Wednesday, April 21, 2010

This Week's Q Cartoon

It pisses off my husband when I draw nurses in these old-fashioned caps, but...

For the sake of those readers who think this issue is irrelevant, or giving gays and lesbians special rights, or just some socialist way to tyrannize religious hospitals, consider the case of Clay and his partner, Harold:
Clay and his partner of 20 years, Harold, lived in California. Clay and Harold made diligent efforts to protect their legal rights, and had their legal paperwork in place—wills, powers of attorney, and medical directives, all naming each other. Harold was 88 years old and in frail medical condition, but still living at home with Clay, 77, who was in good health.

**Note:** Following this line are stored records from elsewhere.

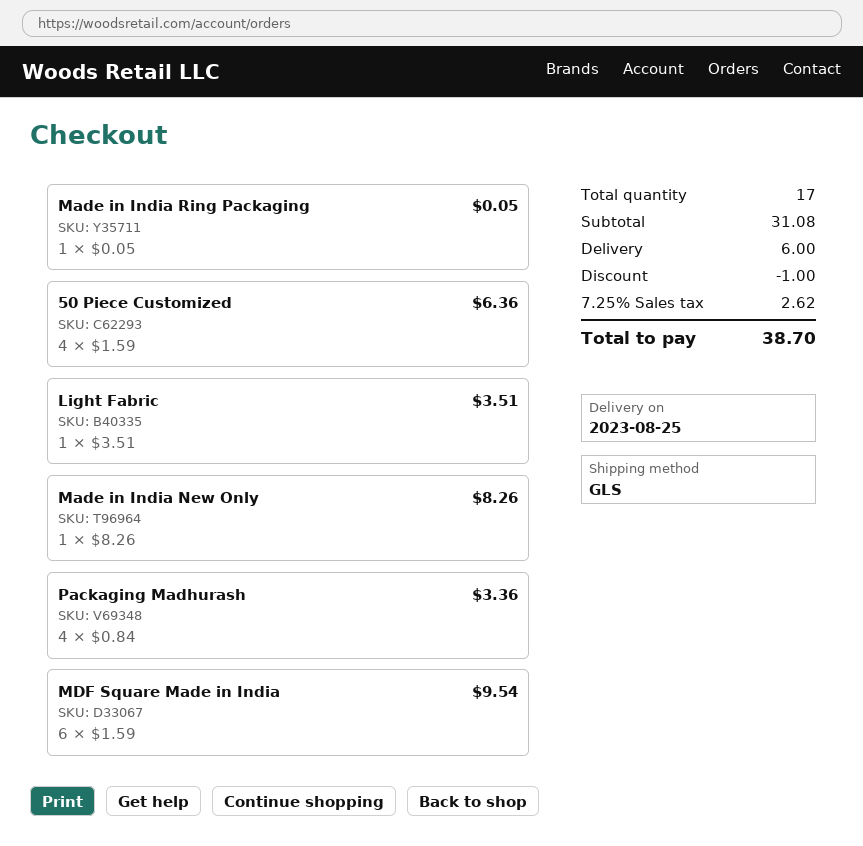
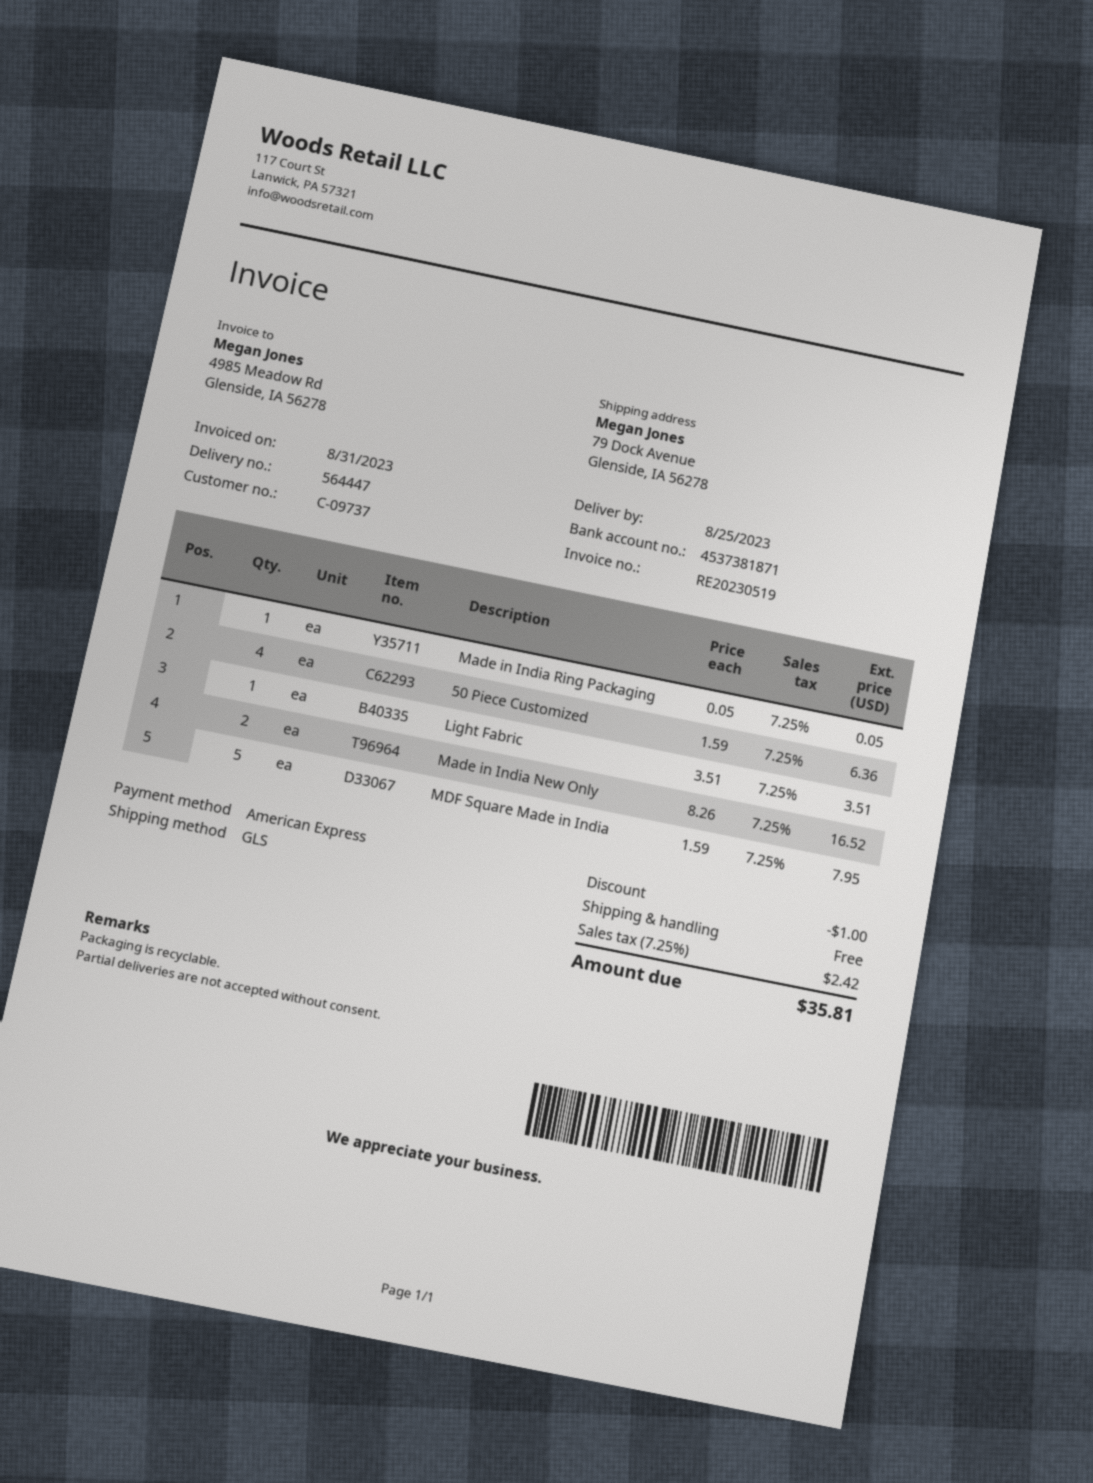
Made in India New Only: 1 x 8.26 = 8.26 -> 2 x 8.26 = 16.52
Packaging Madhurash: 4 x 0.84 = 3.36 -> none
MDF Square Made in India: 6 x 1.59 = 9.54 -> 5 x 1.59 = 7.95
shipping: 6.00 -> 0.00
tax: 7.25% = 2.62 -> 7.25% = 2.42
total: 38.70 -> 35.81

One evening, Harold fell down the front steps of their home and was taken to the hospital. Based on their medical directives alone, Clay should have been consulted in Harold’s care from the first moment. Tragically, county and health care workers instead refused to allow Clay to see Harold in the hospital. The county then ultimately went one step further by isolating the couple from each other, placing the men in separate nursing homes.

Ignoring Clay’s significant role in Harold’s life, the county continued to treat Harold like he had no family and went to court seeking the power to make financial decisions on his behalf. Outrageously, the county represented to the judge that Clay was merely Harold’s “roommate.” The court denied their efforts, but did grant the county limited access to one of Harold’s bank accounts to pay for his care.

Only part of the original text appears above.